À dix jours du premier tour des élections municipales, le rapport de force à gauche reste tendu. Selon le sondage Ipsos-BVA pour Ici Paris Ile-de France publié ce mardi 3 février, Emmanuel Grégoire arrive en tête des intentions de vote avec 35% devant Rachida Dati la candidate soutenue par Les Républicains et le Modem, crédité à 27%. Le candidat appelle toutefois à relativiser la portée de ces sondages d’opinions : « On voit que la vie politique est fragmentée. (…) Donc on va voir les dynamiques que nous donnent les électeurs. Ce ne sont pas les sondages qui fixent ça, ce sont les scores du premier tour et les dynamiques de second tour ». Emmanuel Grégoire assure avoir une alliance « solide » avec Les Écologistes, le Parti communiste, Place publique et l’Après, (sans LFI) pour aborder la suite du scrutin. Mais il se montre catégorique sur la stratégie dans la capitale : aucune modification ne sera envisagée entre les deux tours. « Ma liste du premier tour sera ma liste du second tour » affirme-t-il en balayant d’un revers de la main les interrogations sur d’éventuels alliance au second tour avec La France Insoumise.
« Les équipes locales font ce qu’elles pensent devoir faire. »
Cette position intervient dans un contexte de tensions accrues entre le Parti socialiste et La France Insoumise. Mardi soir, le bureau national du PS a accusé Jean-Luc Mélenchon d’avoir tenu des propos « complotistes » et « antisémites » après des commentaires sur la prononciation des patronymes de Jeffrey Epstein, accusé de trafic sexuel et de l’eurodéputé Raphaël Glusksmann. Des accusations que le leader insoumis a rejetées, les jugeant « intolérables ».

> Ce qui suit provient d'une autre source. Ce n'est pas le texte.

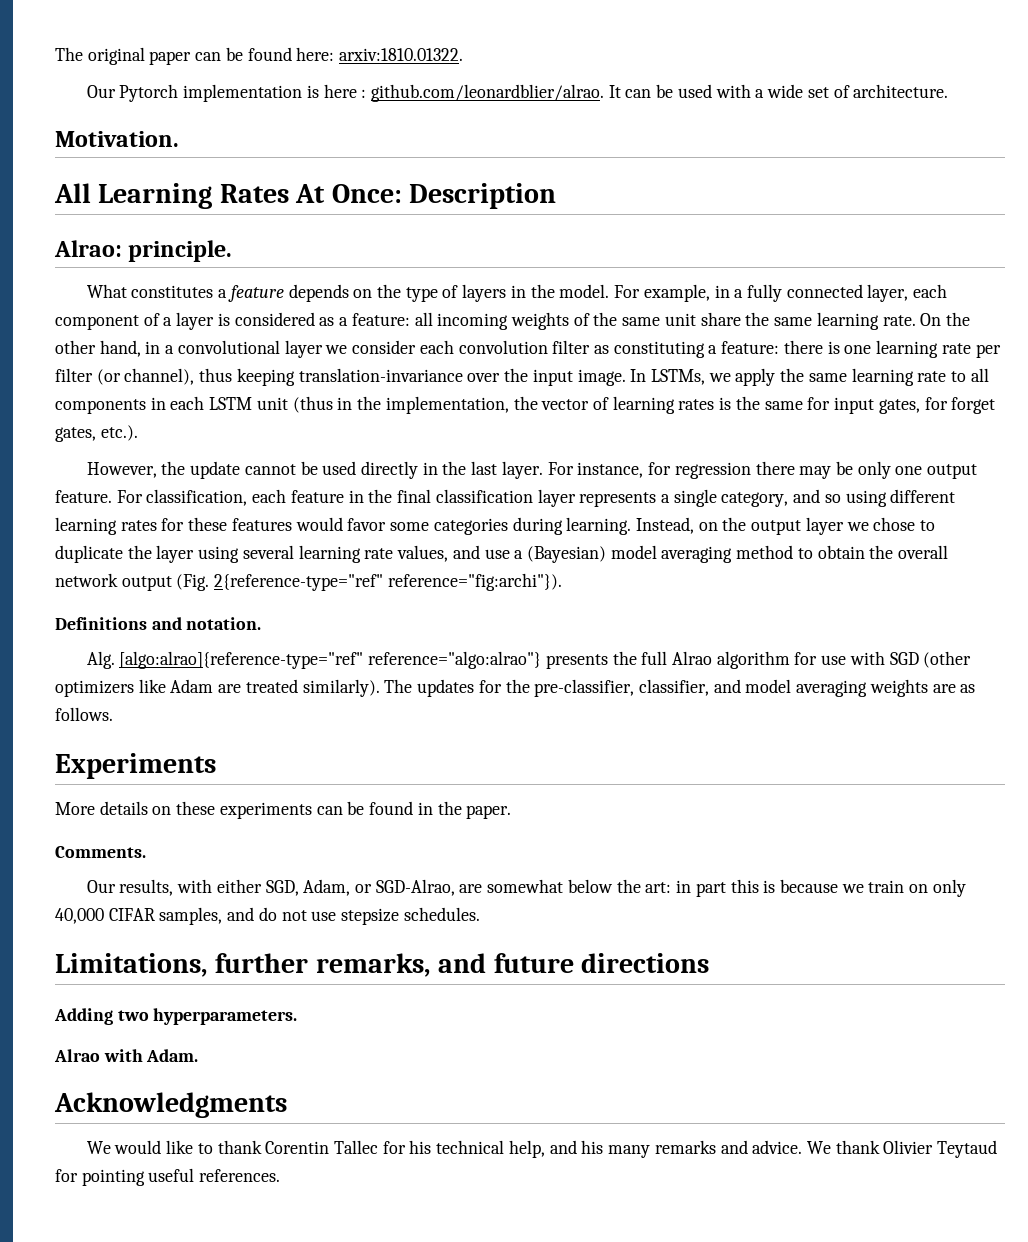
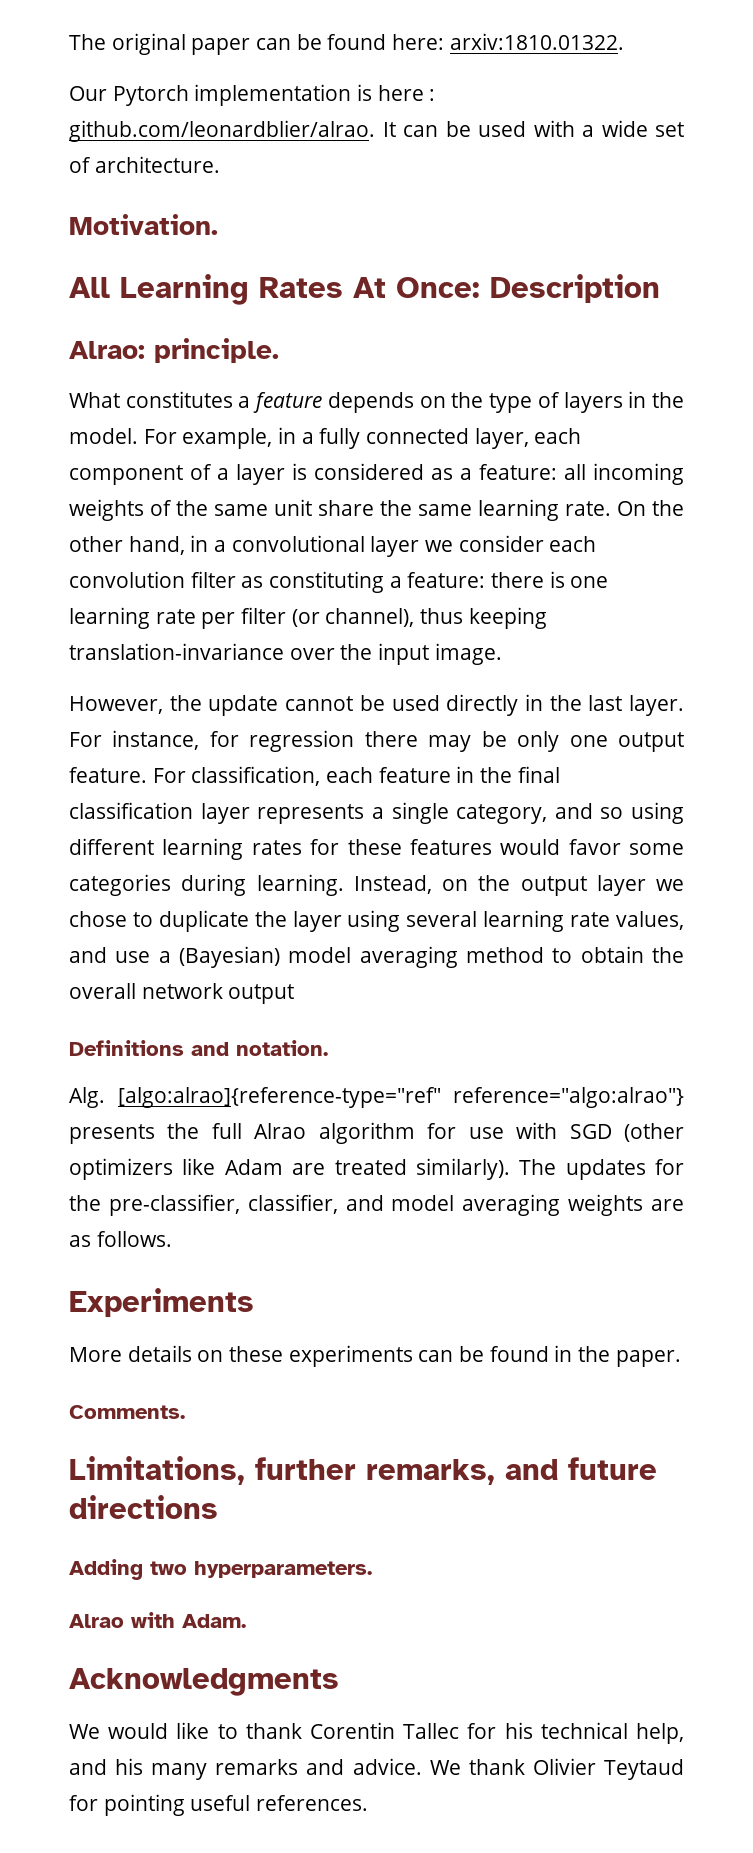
- In LSTMs, we apply the same learning rate to all components in each LSTM unit (thus in the implementation, the vector of learning rates is the same for input gates, for forget gates, etc.).
- Instead, on the output layer we chose to duplicate the layer using several learning rate values, and use a (Bayesian) model averaging method to obtain the overall network output (Fig. 2{reference-type="ref" reference="fig:archi"}).
+ Instead, on the output layer we chose to duplicate the layer using several learning rate values, and use a (Bayesian) model averaging method to obtain the overall network output
- Our results, with either SGD, Adam, or SGD-Alrao, are somewhat below the art: in part this is because we train on only 40,000 CIFAR samples, and do not use stepsize schedules.

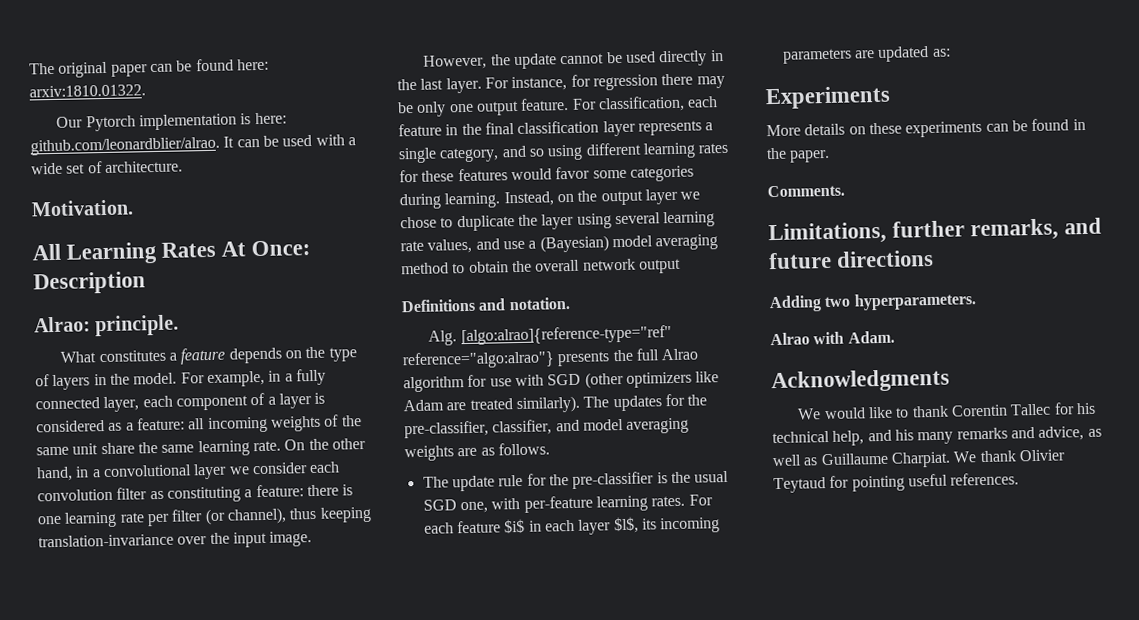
- Our Pytorch implementation is here : github.com/leonardblier/alrao. It can be used with a wide set of architecture.
+ Our Pytorch implementation is here: github.com/leonardblier/alrao. It can be used with a wide set of architecture.
+ The update rule for the pre-classifier is the usual SGD one, with per-feature learning rates. For each feature $i$ in each layer $l$, its incoming parameters are updated as:
- We would like to thank Corentin Tallec for his technical help, and his many remarks and advice.
+ We would like to thank Corentin Tallec for his technical help, and his many remarks and advice, as well as Guillaume Charpiat.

Pourtant le Parti socialiste ne ferme pas la porte à des accords locaux si leur candidat se désolidarise des propos du chef de fil LFI. D’ailleurs dans plusieurs villes, des socialistes et des insoumis figurent sur des listes communes dès le premier tour, comme à Bagneux, Fréjus, Beauvais ou Fécamp. Emmanuel Grégoire reconnait que certaines équipes locales peuvent choisir des alliances différentes. Mais il insiste sur le fait que ces décisions ne concernent pas la stratégie parisienne. « Je suis candidat pour être maire de Paris, pas pour être maire de Toulouse ou de Limoges », affirme-t-il. « Les équipes locales font ce qu’elles pensent devoir faire. Je pense qu’elles ont tort parce que gouverner avec La France Insoumise n’est pas la même chose que de gouverner avec une majorité cohérente de valeurs et de projet ». Le candidat socialiste assure ainsi vouloir concentrer sa campagne sur les enjeux parisiens, notamment le logement et la transition écologique. « Je m’occupe de Paris et c’est déjà beaucoup », conclut-il.